# [ABOUT THIS TASK]
Each line from the one containing "ROC-AUC ≥0.91≥0.91 на тестовой выборке." through the end of the data is to be written out exactly, and nothing more.

# [INFORMATION]
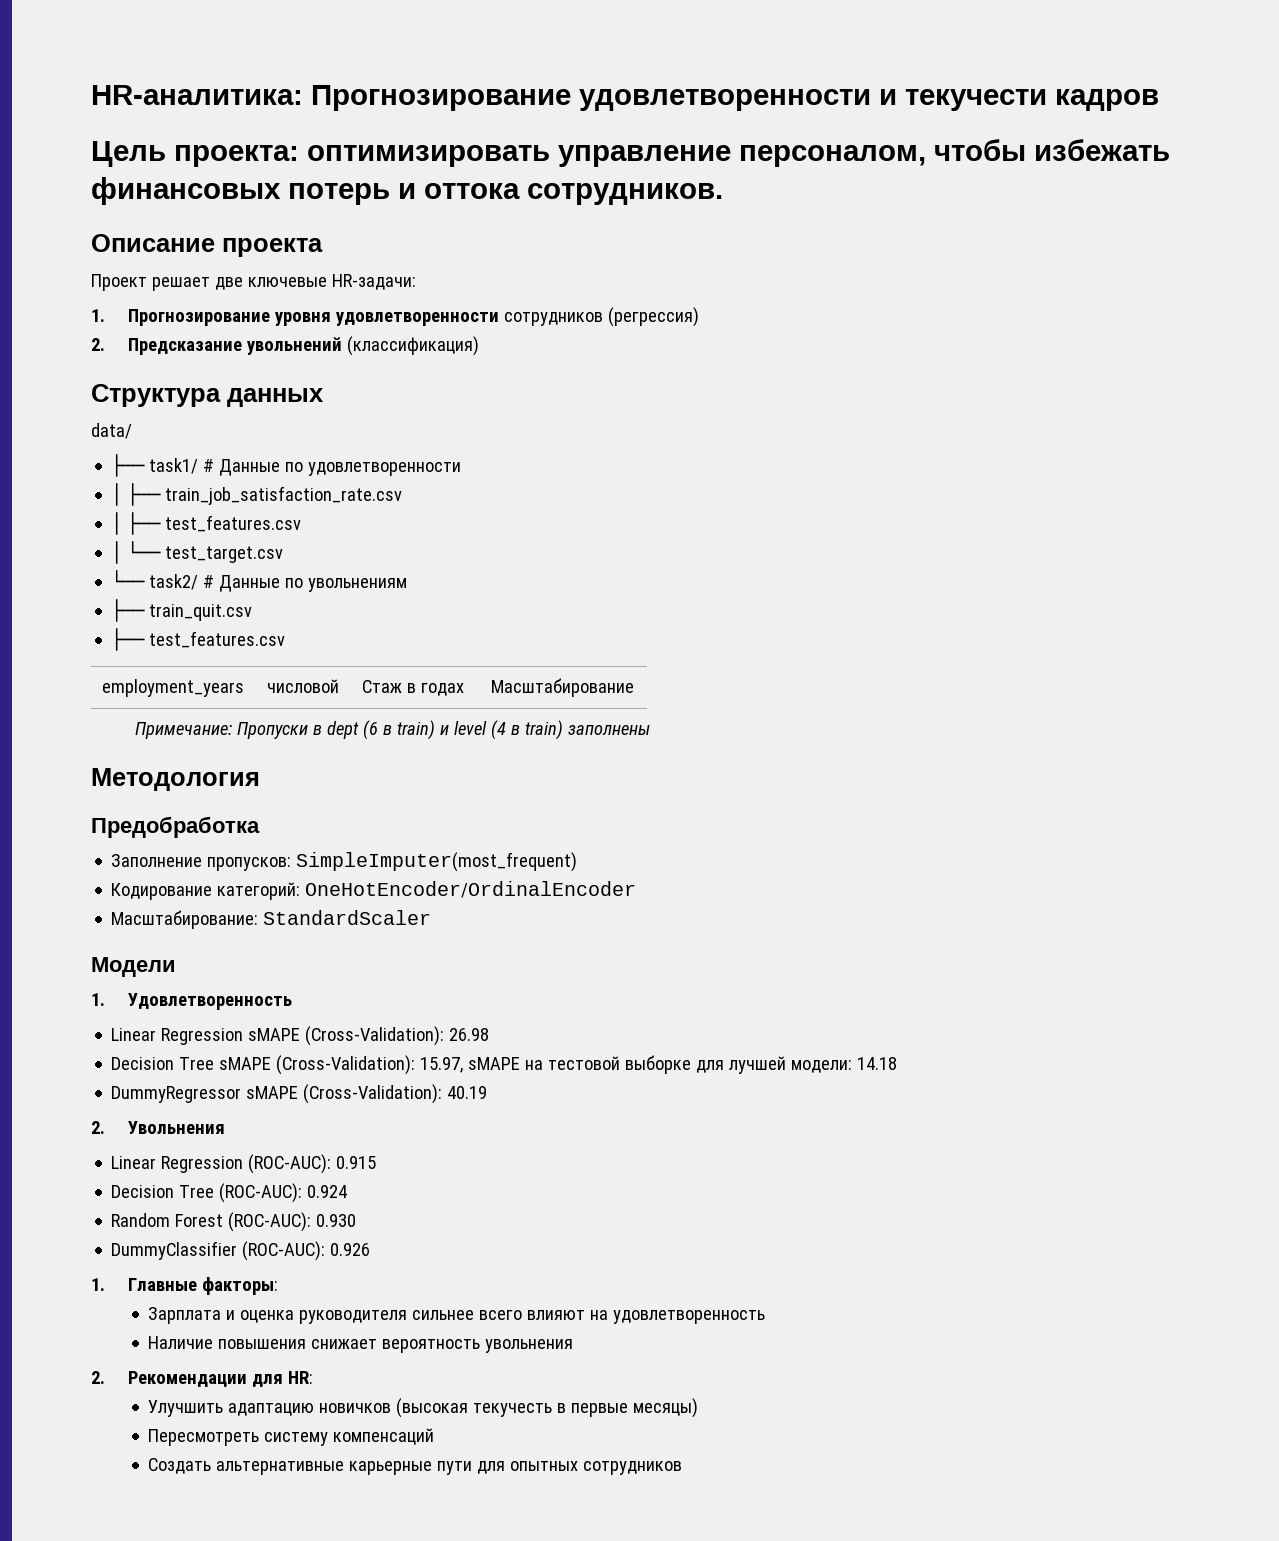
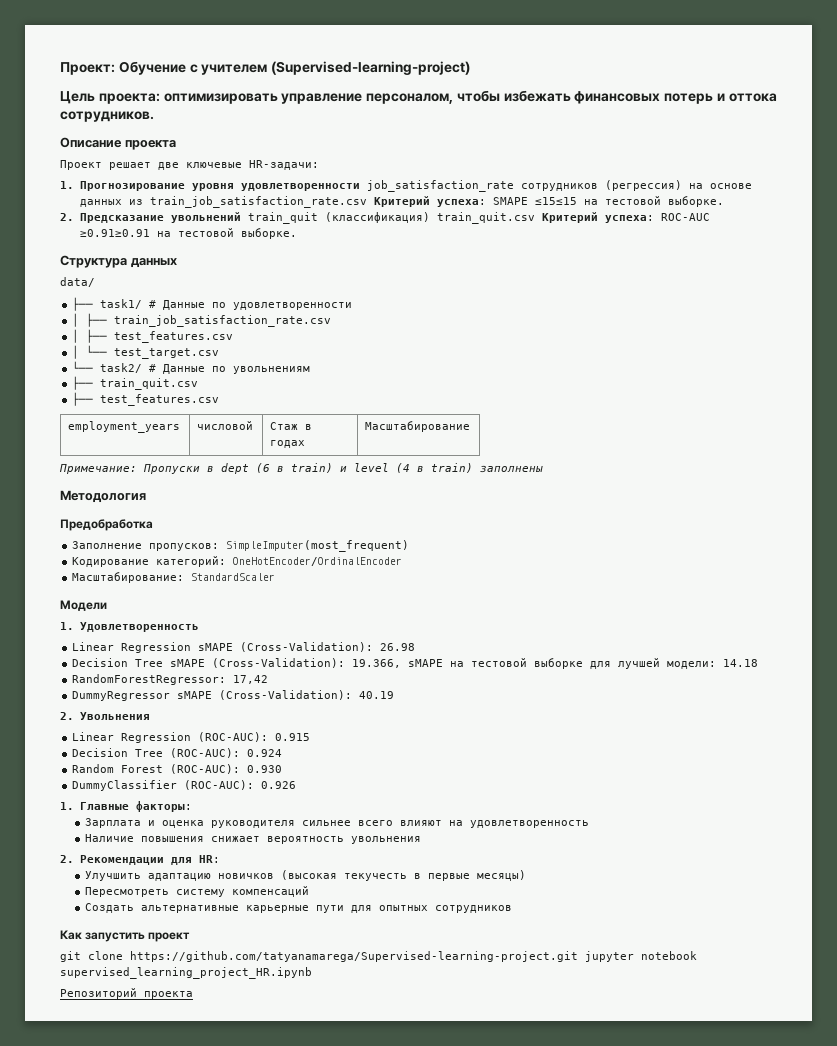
- HR-аналитика: Прогнозирование удовлетворенности и текучести кадров
+ Проект: Обучение с учителем (Supervised-learning-project)
- 1. Прогнозирование уровня удовлетворенности сотрудников (регрессия)
+ 1. Прогнозирование уровня удовлетворенности job_satisfaction_rate сотрудников (регрессия) на основе данных из train_job_satisfaction_rate.csv Критерий успеха: SMAPE ≤15≤15 на тестовой выборке.
- 2. Предсказание увольнений (классификация)
+ 2. Предсказание увольнений train_quit (классификация) train_quit.csv Критерий успеха: ROC-AUC ≥0.91≥0.91 на тестовой выборке.
- Decision Tree sMAPE (Cross-Validation): 15.97, sMAPE на тестовой выборке для лучшей модели: 14.18
+ Decision Tree sMAPE (Cross-Validation): 19.366, sMAPE на тестовой выборке для лучшей модели: 14.18
+ RandomForestRegressor: 17,42
+ Как запустить проект
+ git clone https://github.com/tatyanamarega/Supervised-learning-project.git jupyter notebook supervised_learning_project_HR.ipynb
+ Репозиторий проекта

# [ANSWER TO THIS TASK]
+ 2. Предсказание увольнений train_quit (классификация) train_quit.csv Критерий успеха: ROC-AUC ≥0.91≥0.91 на тестовой выборке.
- Decision Tree sMAPE (Cross-Validation): 15.97, sMAPE на тестовой выборке для лучшей модели: 14.18
+ Decision Tree sMAPE (Cross-Validation): 19.366, sMAPE на тестовой выборке для лучшей модели: 14.18
+ RandomForestRegressor: 17,42
+ Как запустить проект
+ git clone https://github.com/tatyanamarega/Supervised-learning-project.git jupyter notebook supervised_learning_project_HR.ipynb
+ Репозиторий проекта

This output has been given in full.